The NetworkX documentation notes for configuration_model give another example, a reference and how to remove parallel edges and self loops:
Notes
-----
As described by Newman [1]_.
A non-graphical degree sequence (not realizable by some simple
graph) is allowed since this function returns graphs with self
loops and parallel edges. An exception is raised if the degree
sequence does not have an even sum.
This configuration model construction process can lead to
duplicate edges and loops. You can remove the self-loops and
parallel edges (see below) which will likely result in a graph
that doesn't have the exact degree sequence specified. This
"finite-size effect" decreases as the size of the graph increases.
References
----------
.. [1] M.E.J. Newman, "The structure and function
of complex networks", SIAM REVIEW 45-2, pp 167-256, 2003.
Examples
--------
>>> from networkx.utils import powerlaw_sequence
>>> z=nx.create_degree_sequence(100,powerlaw_sequence)

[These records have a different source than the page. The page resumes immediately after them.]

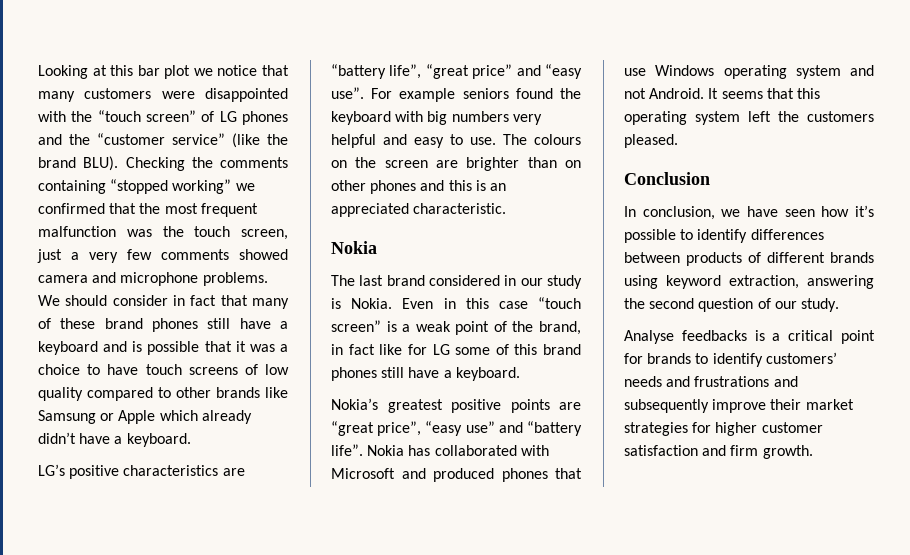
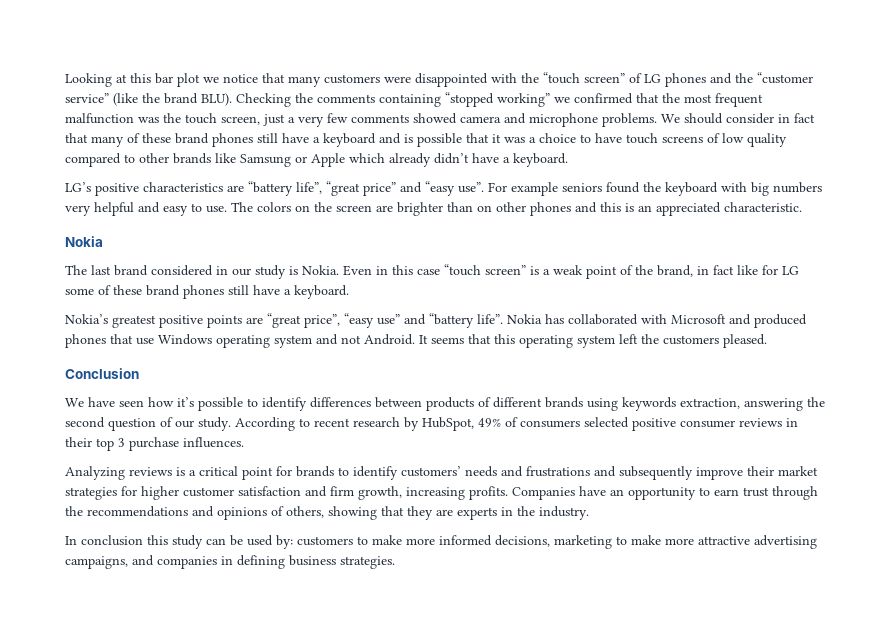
- The colours on the screen are brighter than on other phones and this is an appreciated characteristic.
+ The colors on the screen are brighter than on other phones and this is an appreciated characteristic.
- Even in this case “touch screen” is a weak point of the brand, in fact like for LG some of this brand phones still have a keyboard.
+ Even in this case “touch screen” is a weak point of the brand, in fact like for LG some of these brand phones still have a keyboard.
- In conclusion, we have seen how it’s possible to identify differences between products of different brands using keyword extraction, answering the second question of our study.
- Analyse feedbacks is a critical point for brands to identify customers’ needs and frustrations and subsequently improve their market strategies for higher customer satisfaction and firm growth.
+ We have seen how it’s possible to identify differences between products of different brands using keywords extraction, answering the second question of our study. According to recent research by HubSpot, 49% of consumers selected positive consumer reviews in their top 3 purchase influences.
+ Analyzing reviews is a critical point for brands to identify customers’ needs and frustrations and subsequently improve their market strategies for higher customer satisfaction and firm growth, increasing profits. Companies have an opportunity to earn trust through the recommendations and opinions of others, showing that they are experts in the industry.
+ In conclusion this study can be used by: customers to make more informed decisions, marketing to make more attractive advertising campaigns, and companies in defining business strategies.

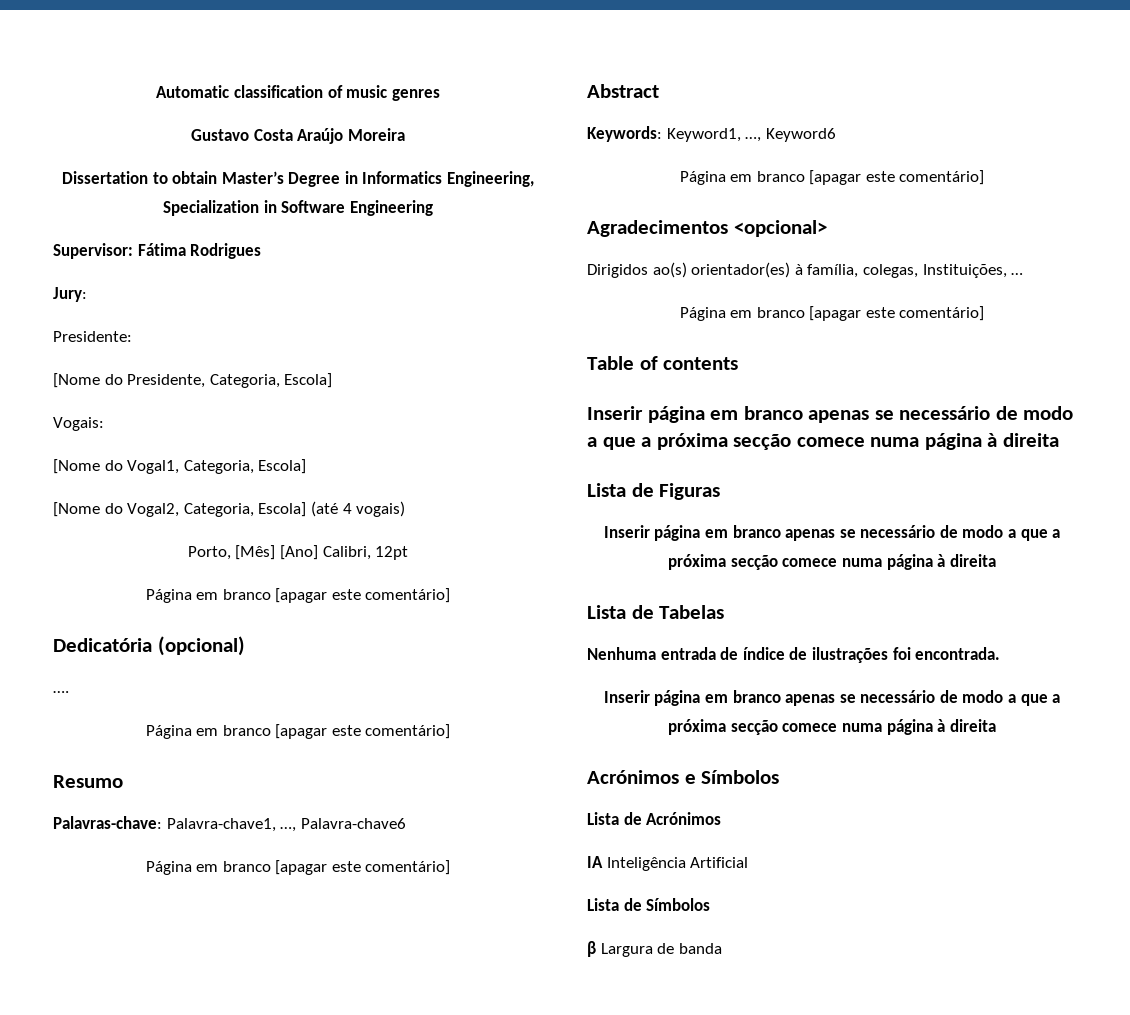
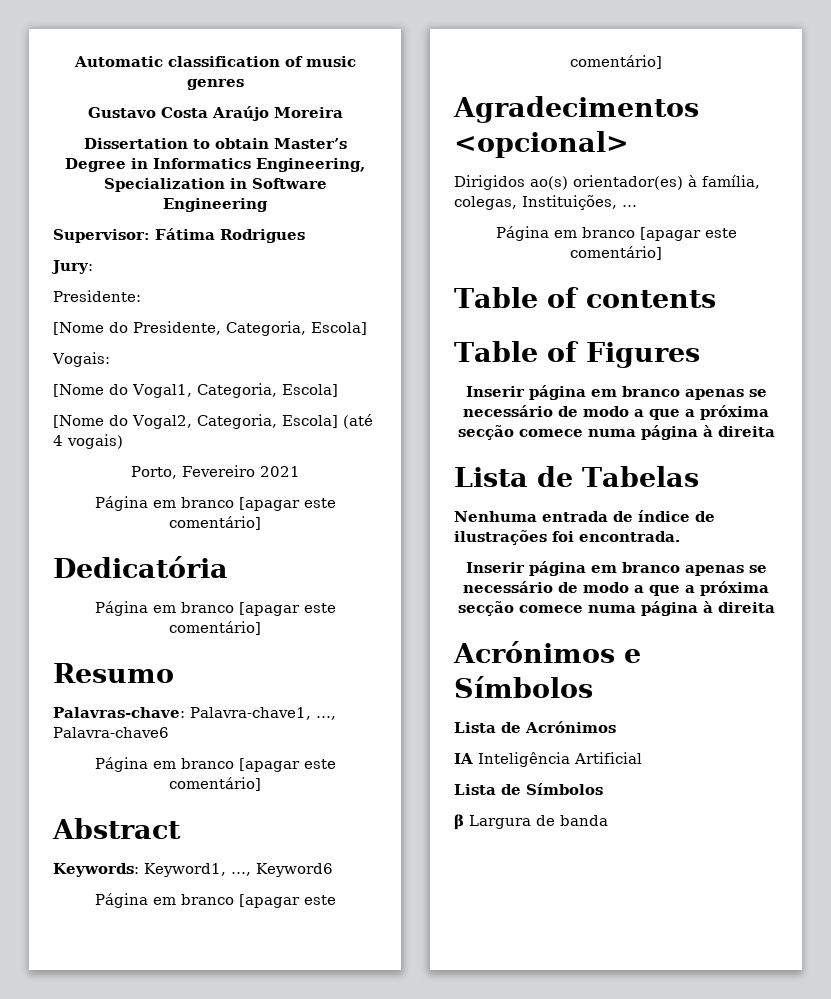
- Porto, [Mês] [Ano] Calibri, 12pt
+ Porto, Fevereiro 2021
- Dedicatória (opcional)
- ….
+ Dedicatória
  Table of contents
- Inserir página em branco apenas se necessário de modo a que a próxima secção comece numa página à direita
- Lista de Figuras
+ Table of Figures

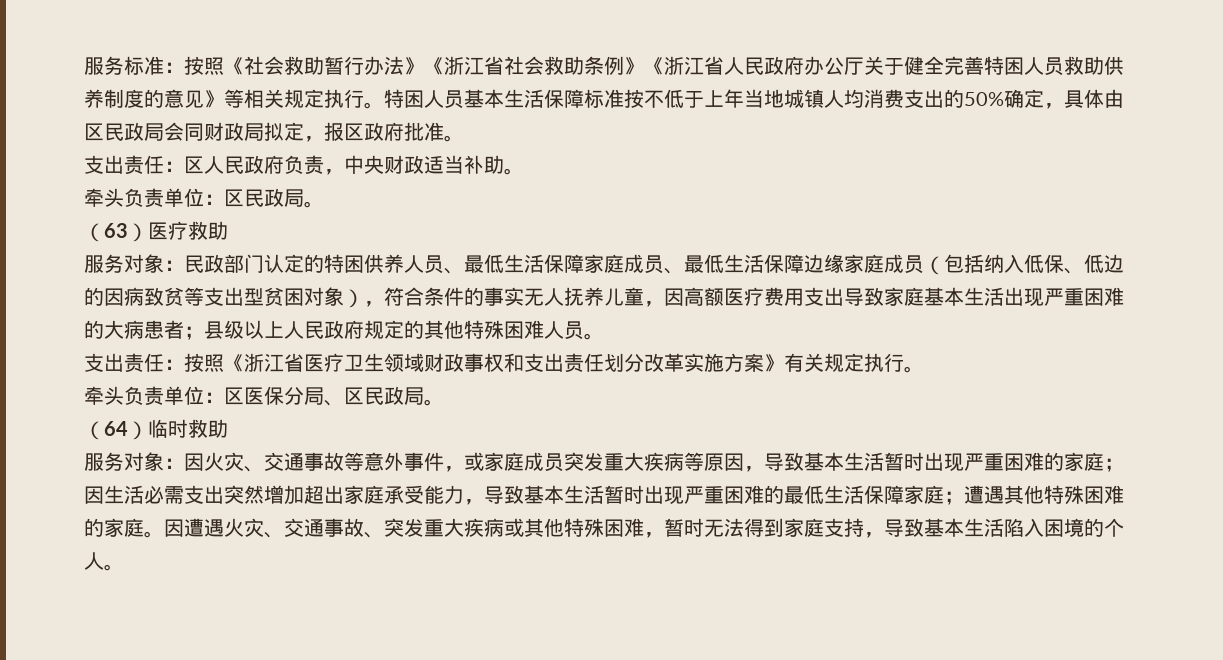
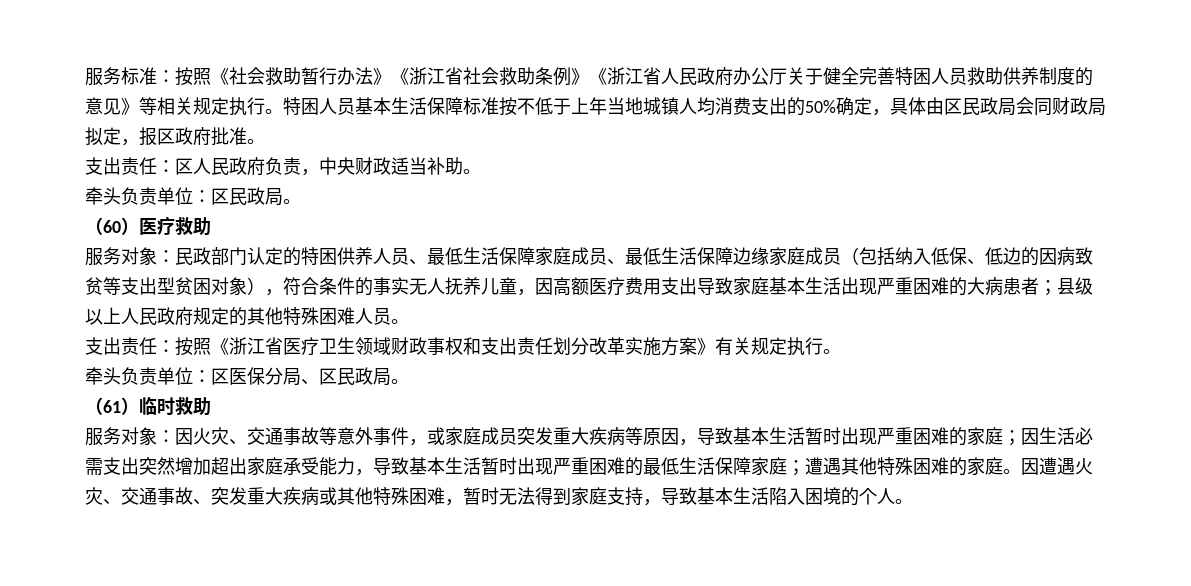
- （63）医疗救助
+ （60）医疗救助
- （64）临时救助
+ （61）临时救助

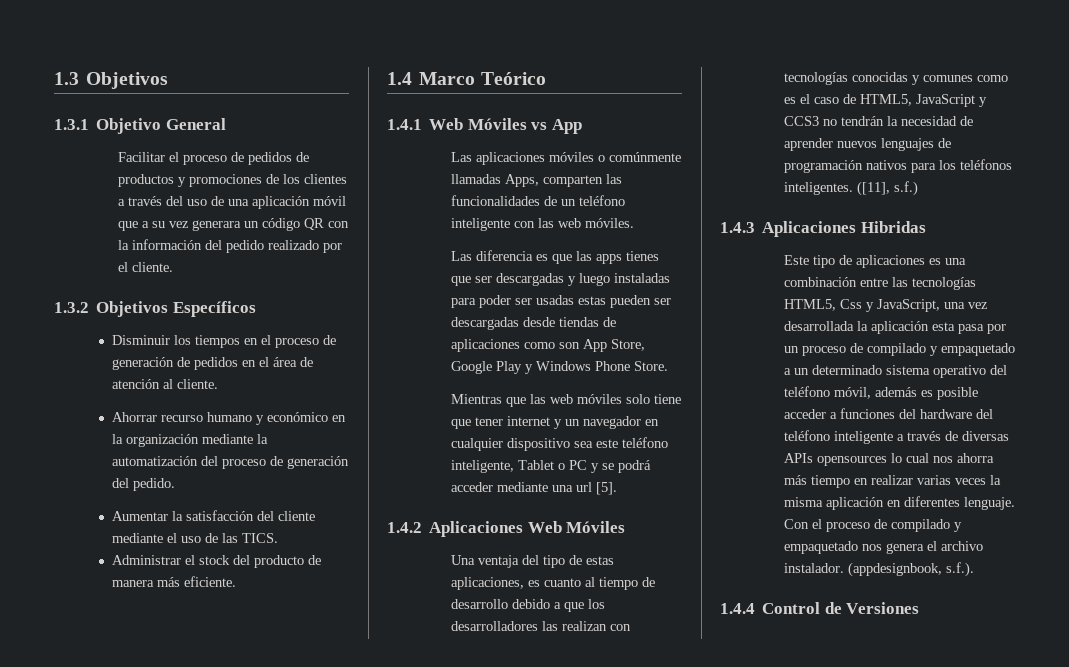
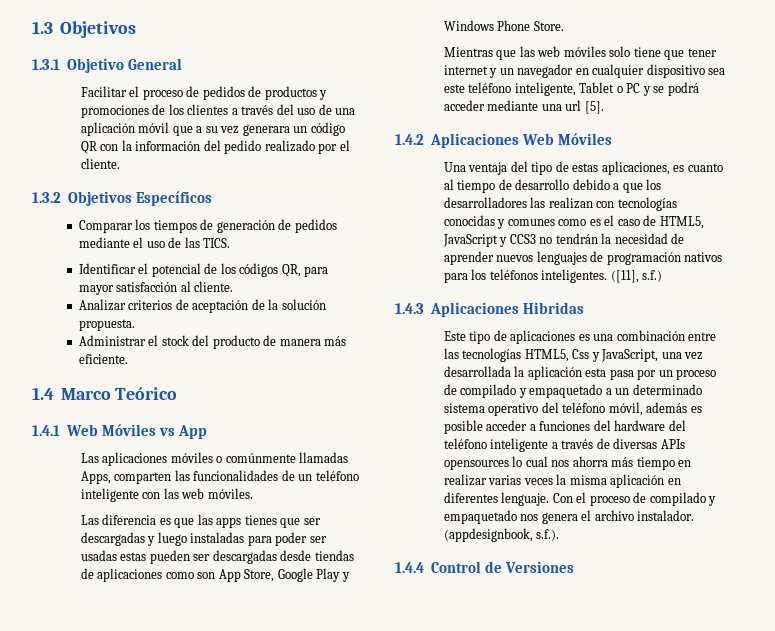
- Disminuir los tiempos en el proceso de generación de pedidos en el área de atención al cliente.
- Ahorrar recurso humano y económico en la organización mediante la automatización del proceso de generación del pedido.
- Aumentar la satisfacción del cliente mediante el uso de las TICS.
+ Comparar los tiempos de generación de pedidos mediante el uso de las TICS.
+ Identificar el potencial de los códigos QR, para mayor satisfacción al cliente.
+ Analizar criterios de aceptación de la solución propuesta.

>>> G=nx.configuration_model(z)
To remove parallel edges:
>>> G=nx.Graph(G)
To remove self loops:
>>> G.remove_edges_from(G.selfloop_edges())
Here is an example similar to the one at http://networkx.lanl.gov/examples/drawing/degree_histogram.html that makes a drawing including a graph layout of the largest connected component:
#!/usr/bin/env python
import random
import matplotlib.pyplot as plt
import networkx as nx
def seq(n):
return [random.gammavariate(alpha=2.0,beta=1.0) for i in range(100)]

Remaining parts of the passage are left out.